Manado Tempo – Menangkap aspirasi petani dan peternak Babi terkait dengan dugaan masuknya Virus ASF pada babi didaerah ini, maka Komisi 2 DPRD Sulut bidang Perekonomian memanggil hearing stakholder terkait.
Ketua Komisi 2 Sandra Rondonuwu mengatakan, hearing ini dilakukan untuk mengetahui sejauh mana upaya yang telah dilakukan pemerintah mengingat Sulut adalah penghasil daging babi kedua terbanyak setelah Bali.
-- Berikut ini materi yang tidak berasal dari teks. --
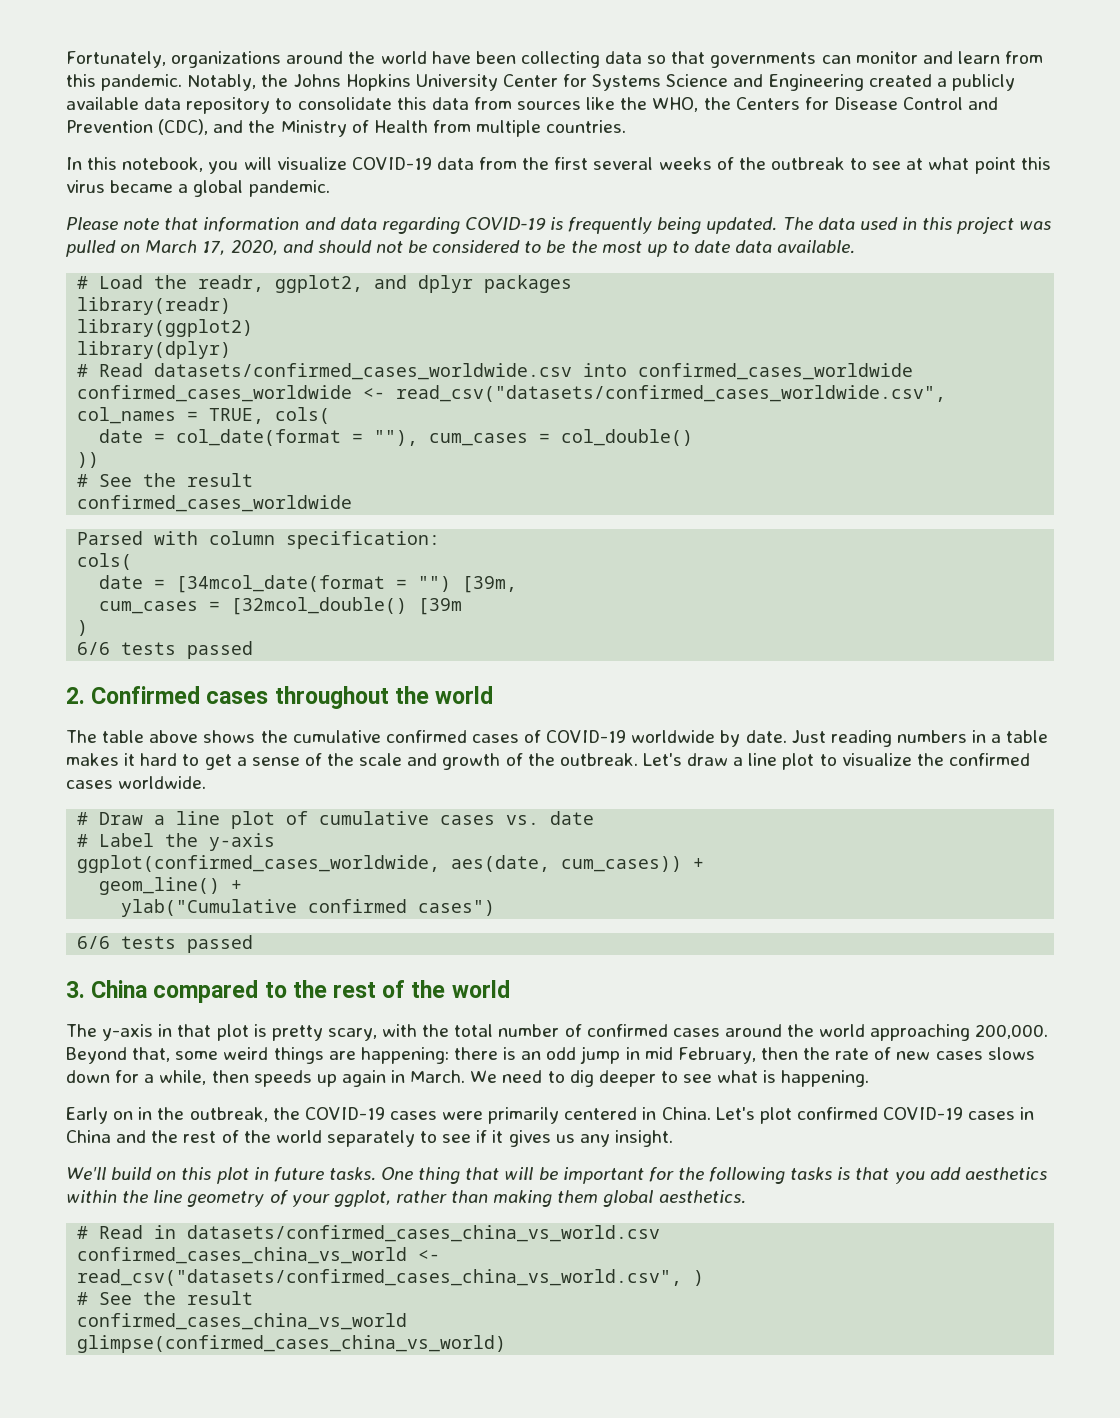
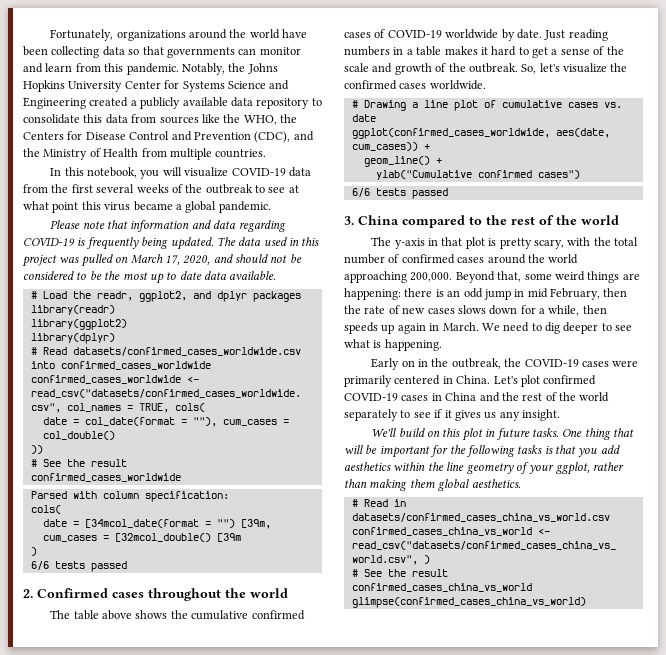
- Let's draw a line plot to visualize the confirmed cases worldwide.
+ So, let's visualize the confirmed cases worldwide.
- # Draw a line plot of cumulative cases vs. date
+ # Drawing a line plot of cumulative cases vs. date
- # Label the y-axis

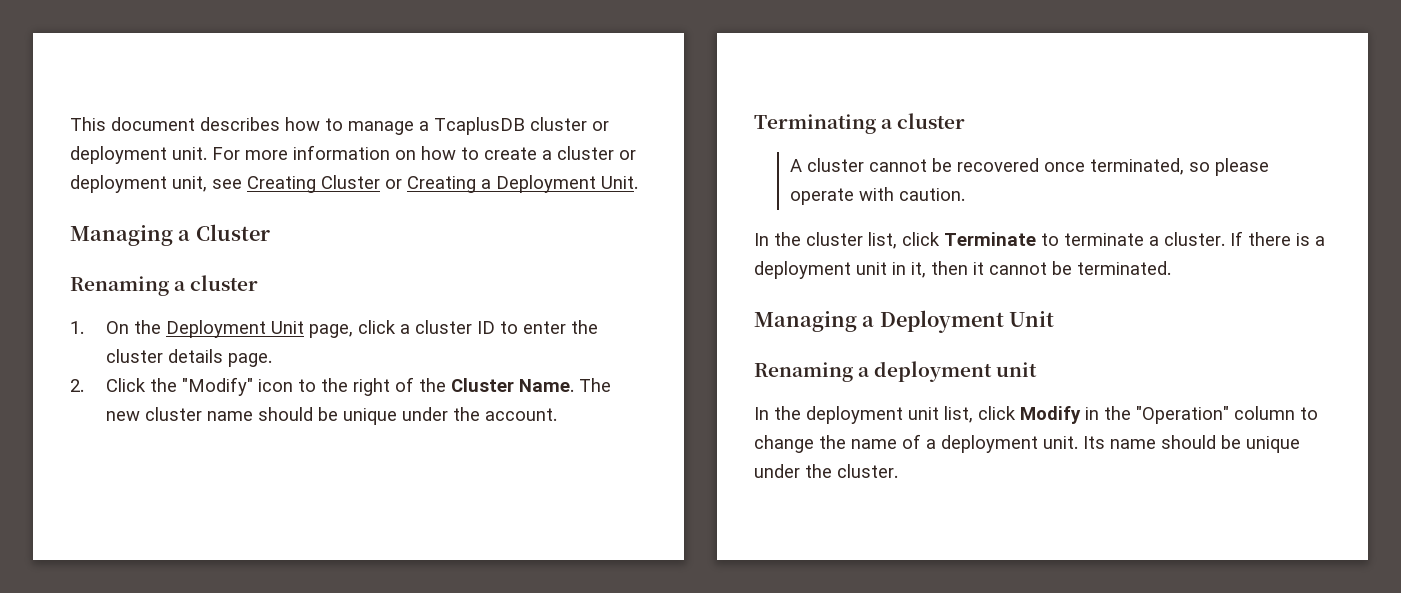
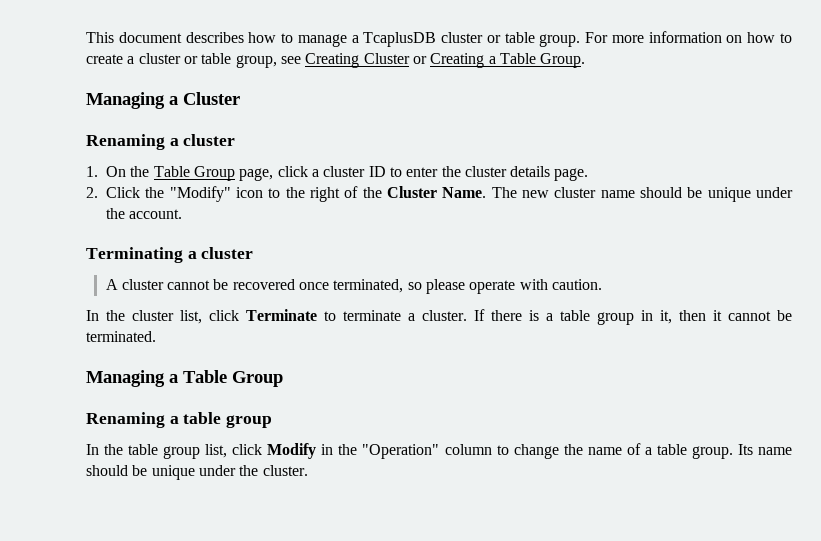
- This document describes how to manage a TcaplusDB cluster or deployment unit.
+ This document describes how to manage a TcaplusDB cluster or table group.
- For more information on how to create a cluster or deployment unit, see Creating Cluster or Creating a Deployment Unit.
+ For more information on how to create a cluster or table group, see Creating Cluster or Creating a Table Group.
- 1. On the Deployment Unit page, click a cluster ID to enter the cluster details page.
+ 1. On the Table Group page, click a cluster ID to enter the cluster details page.
- If there is a deployment unit in it, then it cannot be terminated.
+ If there is a table group in it, then it cannot be terminated.
- Managing a Deployment Unit
- Renaming a deployment unit
- In the deployment unit list, click Modify in the "Operation" column to change the name of a deployment unit.
+ Managing a Table Group
+ Renaming a table group
+ In the table group list, click Modify in the "Operation" column to change the name of a table group.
“Kami mengundang semua stakholder karena adanya gejolak petani dan peternak serta masyarakat terlait dengan adanya dugaan bahwa ASF telah masuk melalui jalur darat. Apakah ini benar ? tentunya kami perlu penjelasan,” tegas Saron Senin (5/06/2023)
Dirinya juga menyatakan untuk mencegah akan kondisi ini tentunya perlu kerjasama semua pihak baik pemerintah, kepolisian, dan peternak.
Srikandi PDIP ini juga menyatakan, kwalitas Daging babi harus terus dijaga mengingat berbabagai terobosan yang dilakukan oleh Pak Gubernur dengan membuka akses penerbangan Jepang-Manado dan Manado -Jeju.
“Pasca dibukanya penerbangan banyak permintaan daging babi yang masuk, ini. patut di syukuri, namun harus dijaga kwalitas,” ujar Saron.
Terpantau saat ini RDP tengah berlangsung antara Komisi 2, Dispertanak, Bupati Bolmut , Wabup Bolsel serta Polda dan Polres.